PROBLEM REQUIREMENTS: Copy the entries below exactly; any picture among them should be left out.

Before and after images:
▽

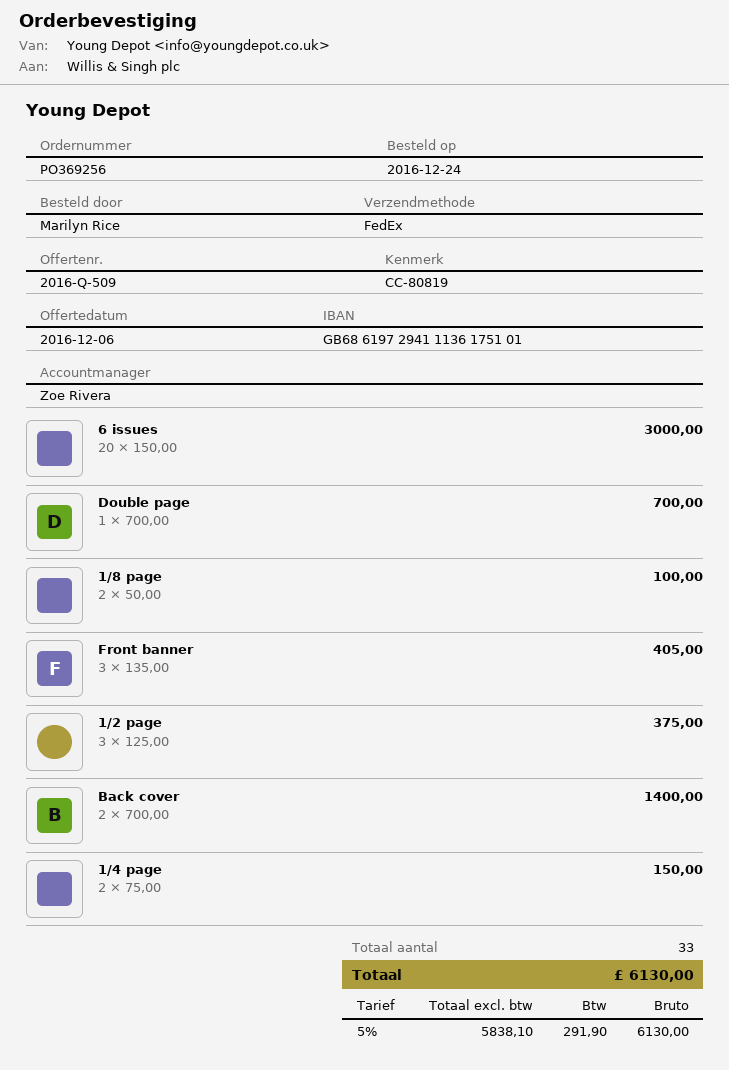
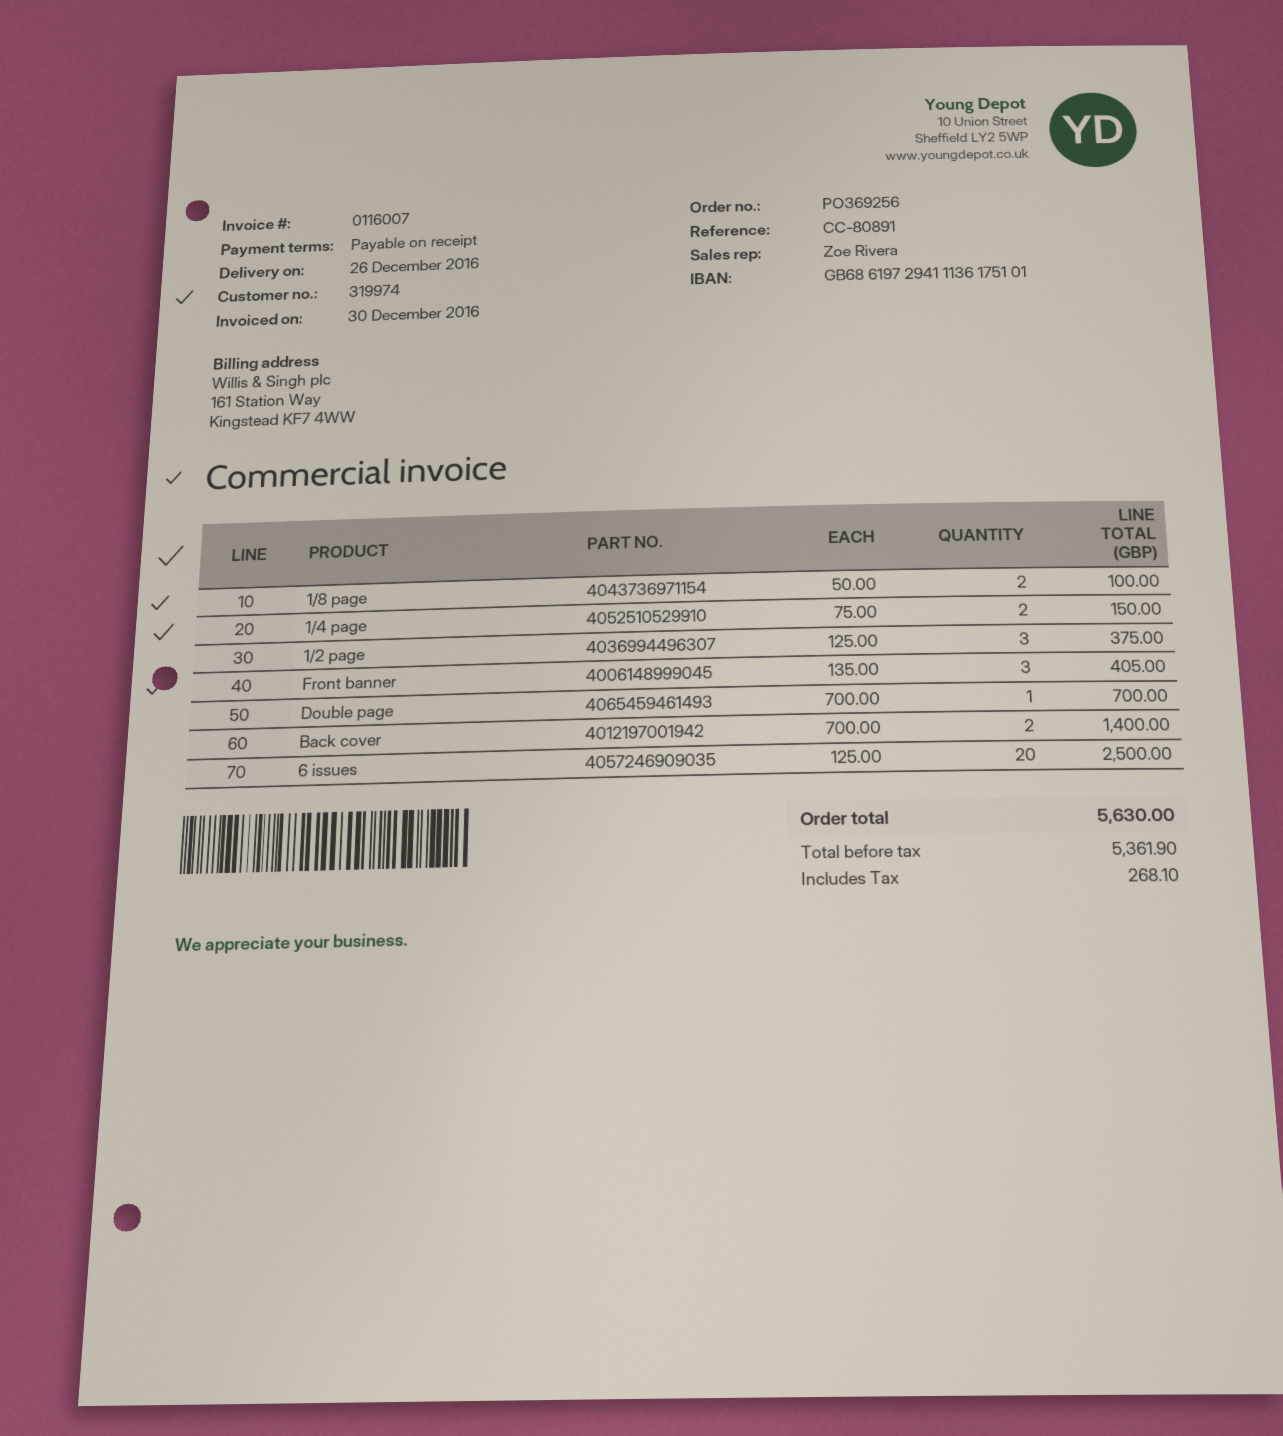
reference: CC-80819 -> CC-80891
6 issues: 20 x 150.00 = 3000.00 -> 20 x 125.00 = 2500.00
net: 5838.10 -> 5361.90
tax: 291.90 -> 268.10
total: 6130.00 -> 5630.00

△

YOUR SOLUTION:
reference: CC-80819 -> CC-80891
6 issues: 20 x 150.00 = 3000.00 -> 20 x 125.00 = 2500.00
net: 5838.10 -> 5361.90
tax: 291.90 -> 268.10
total: 6130.00 -> 5630.00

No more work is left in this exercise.